Charles Sturt University student Anne Johnson is the recipient of Wine Australia’s Dr Tony Jordan OAM Award 2021 to support her research exploring the benefits of agroecology in Australian viticulture and barriers to its adoption.
The award, named in honour of the late Dr Tony Jordan OAM, recognises the most outstanding applicant of Wine Australia’s annual scholarships for postgraduate students in the fields of wine, viticulture and wine business research.
Mrs Johnson says her PhD through the National Wine and Grape Industry Centre will study the adoption of agroecology – the use of nature’s ecosystem services in farming practices – to understand what discourages growers from embracing its use more broadly.
“As the grape and wine sector adapts to and mitigates the effects of climate change, agroecological practices can improve resilience and sustainability,” Mrs Johnson says.
“Around the world agroecology is delivering environmental, economic and cultural benefits in a number of agricultural industries and my work will identify and promote the viticultural practices that are delivering those benefits.

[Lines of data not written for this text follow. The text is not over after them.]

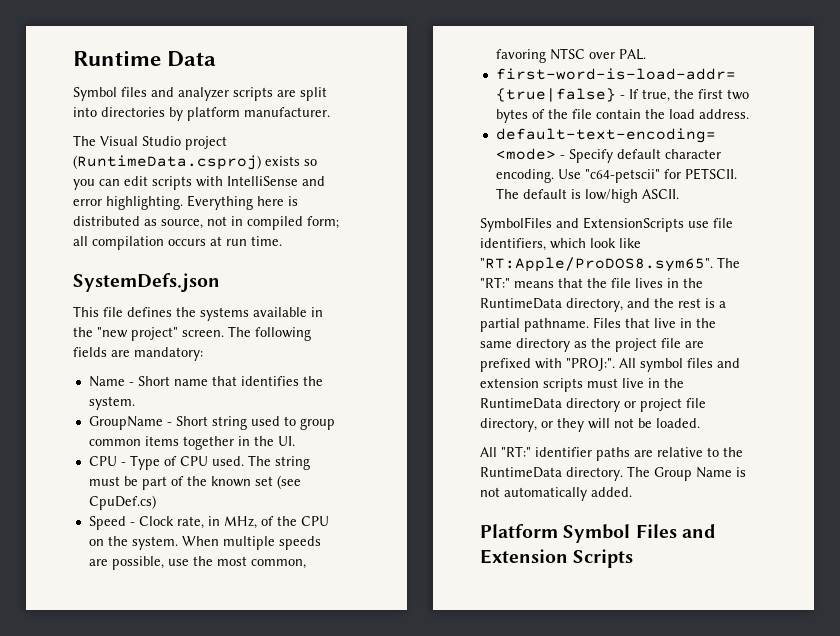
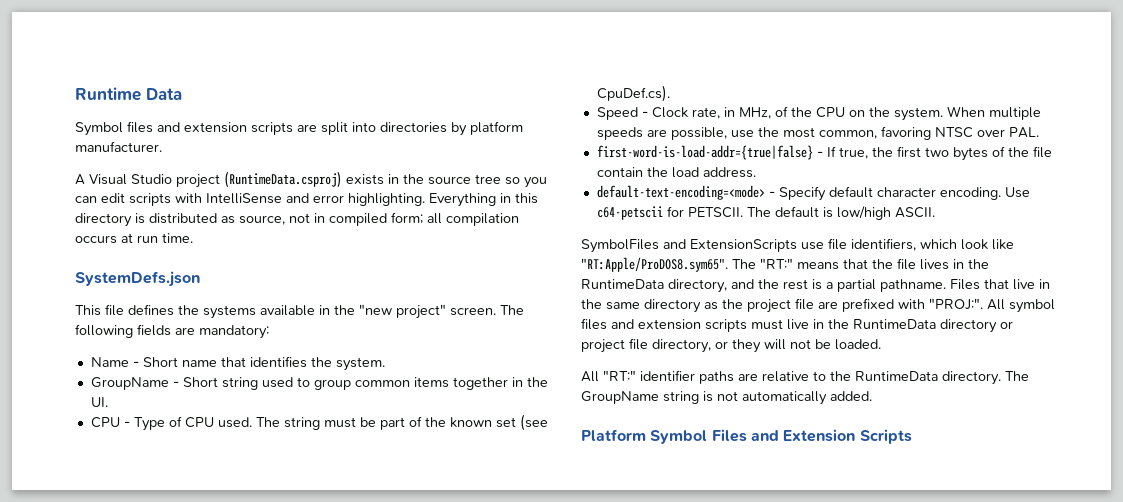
[178,87,229,101] analyzer -> [184,122,247,133] extension
[73,135,96,146] The -> [75,174,85,185] A
(300, 161) none -> [388,174,501,185] in the source tree
[257,196,284,206] here -> [500,193,538,204] [75,213,132,227] in this directory
[88,495,156,510] CpuDef.cs) -> [596,85,670,102] CpuDef.cs).
[584,169,660,183] "c64-petscii" -> [596,206,663,220] c64-petscii
[654,467,732,481] Group Name -> [581,391,699,404] GroupName string

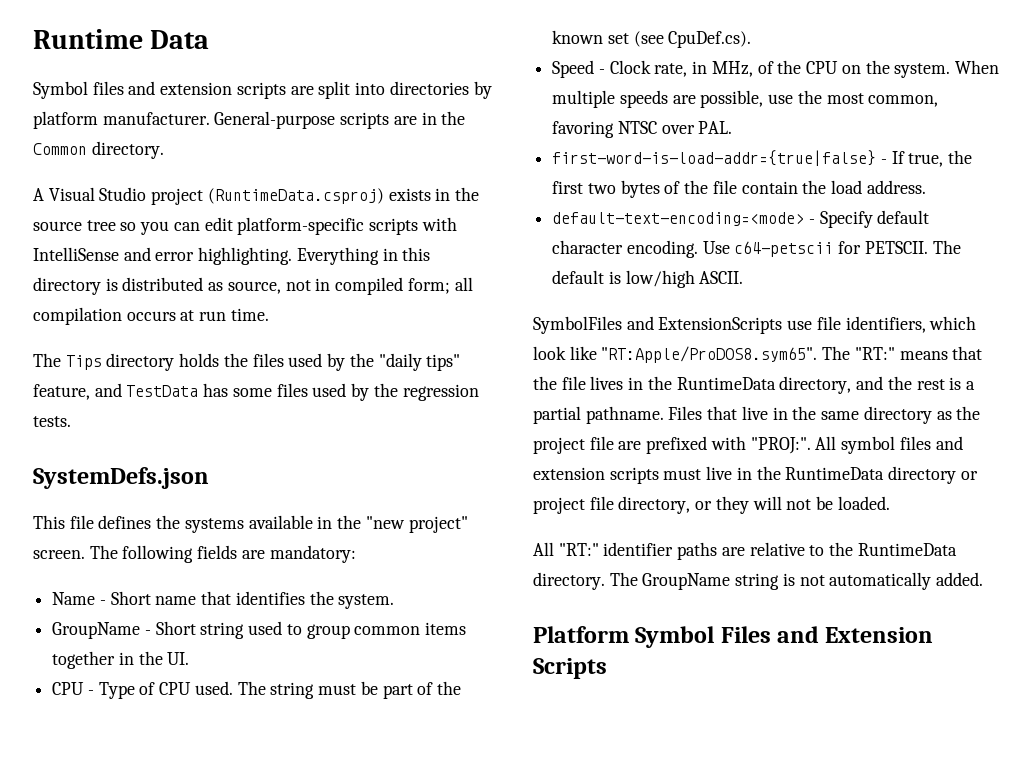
(162, 146) none -> [214,111,466,129] [33,141,164,159] General-purpose scripts are in the Common directory.
(125, 198) none -> [237,217,365,235] platform-specific
(193, 238) none -> [33,353,461,371] [33,383,479,401] [33,416,71,427] // The Tips directory holds the files used by the "daily tips" feature, and TestData has some files used by the regression tests.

“In addition to the biophysical benefits in the field, which are commonly studied, there are many human factors that influence decisions and my research aims to take a holistic look at this to provide a model for future research strategies into social impacts of sustainability that could be extended across the entire sector.

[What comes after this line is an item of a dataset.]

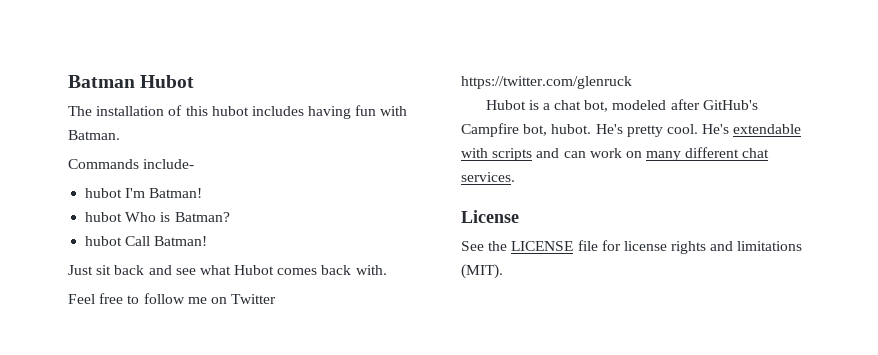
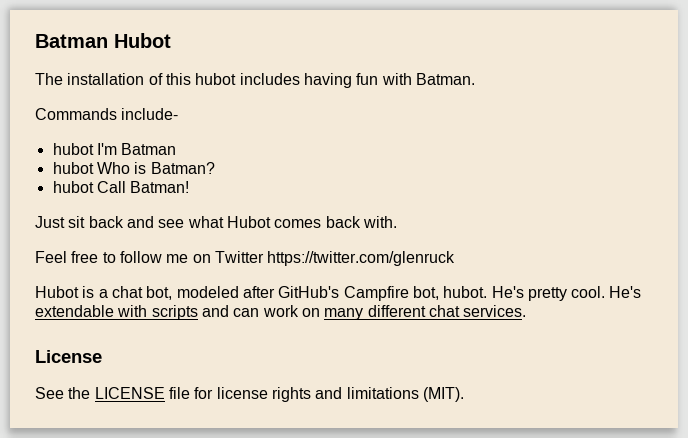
[149,188,203,198] Batman! -> [121,143,177,155] Batman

“It was a surprise and a great honour to be awarded this scholarship, particularly since Dr Jordan saw the importance of sharing knowledge of good winemaking practices and helped to establish Charles Sturt University’s wine research and education program.”

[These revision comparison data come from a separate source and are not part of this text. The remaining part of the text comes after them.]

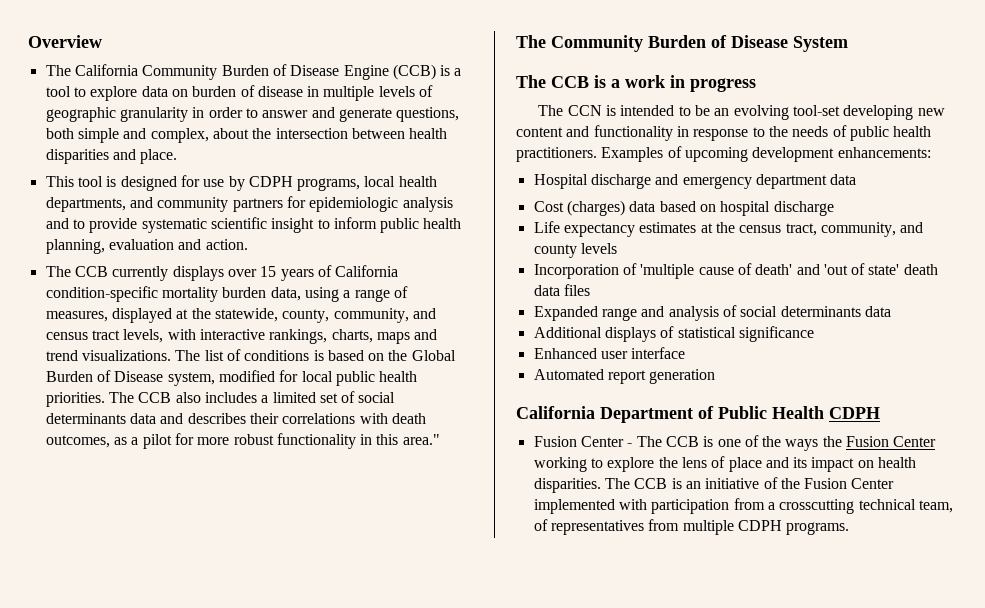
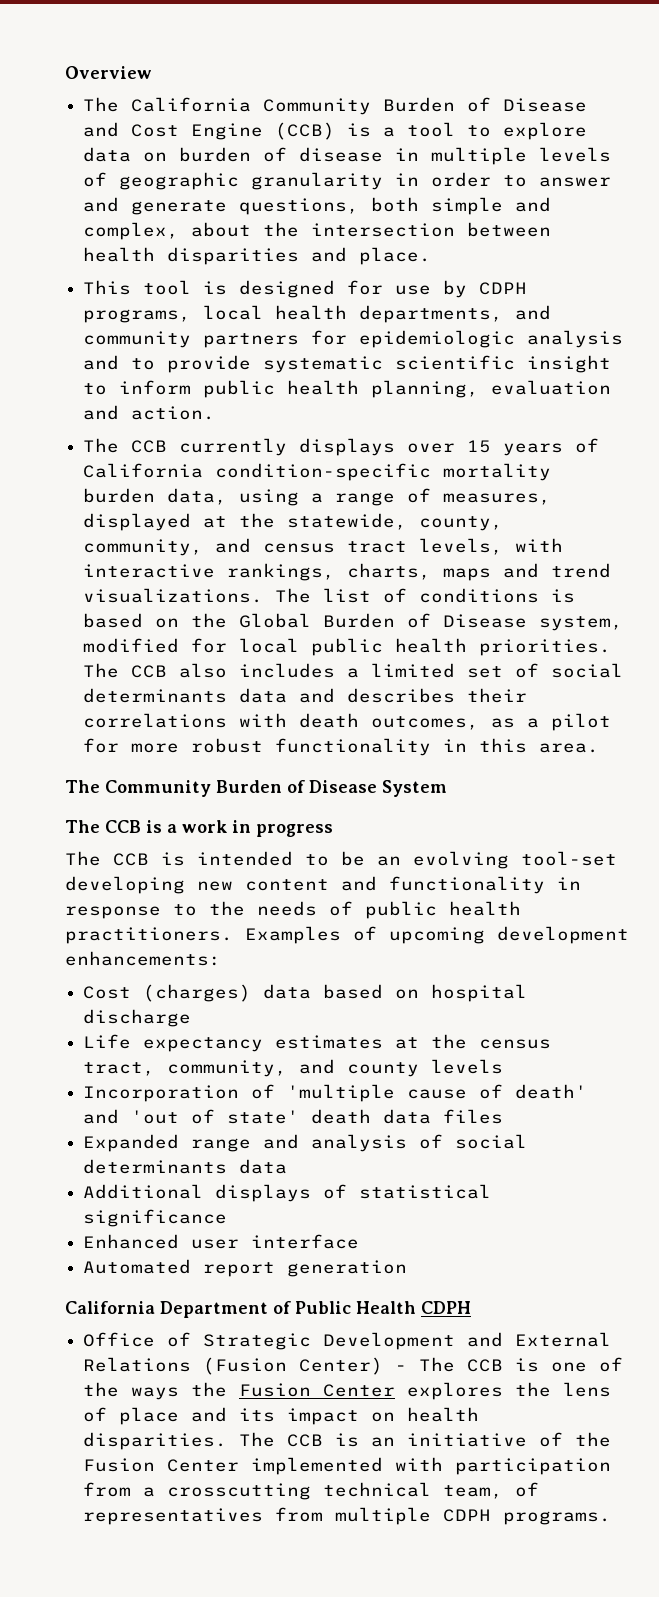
(340, 70) none -> [83,122,180,137] and Cost
[402,434,440,445] area." -> [539,743,600,753] area.
[567,105,602,116] CCN -> [113,853,149,866] CCB
[533,174,857,189] // Hospital discharge and emergency department data -> (221, 958) none
[533,436,624,447] Fusion Center -> [83,1332,612,1350] [83,1357,384,1375] Office of Strategic Development and External Relations (Fusion Center)
[533,457,655,472] working to explore -> [407,1382,504,1400] explores

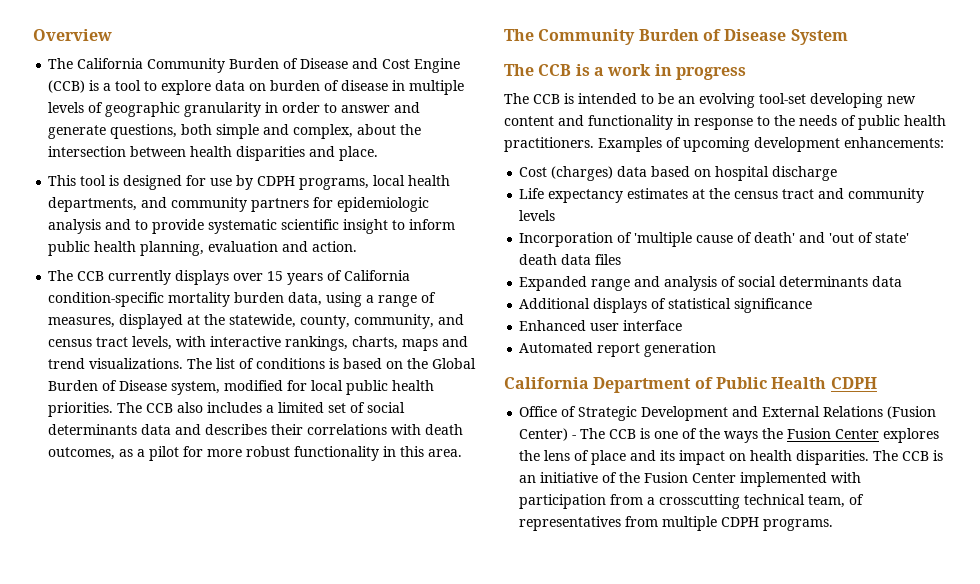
[83,1059,420,1077] tract, community, and county -> [782,188,925,203] tract and community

Wine Australia General Manager Research, Development and Extension Dr Liz Waters says Mrs Johnson’s research will support the Australian grape and wine community to grow its sustainable practices.
“Mrs Johnson’s research will contribute to the increasing body of work on sustainability for the Australian grape and wine community and will help us to better understand how we can adapt to be more resilient to future challenges,” Dr Waters says.
“This year we received many excellent applications for our scholarships, and we were delighted to see so many emerging researchers aiming to provide innovative solutions for our grape and wine community.”
Applicants for Wine Australia’s annual scholarships presented an exciting array of topics, with the successful 10 candidates investigating key areas for Australian grapegrowing, winemaking and business.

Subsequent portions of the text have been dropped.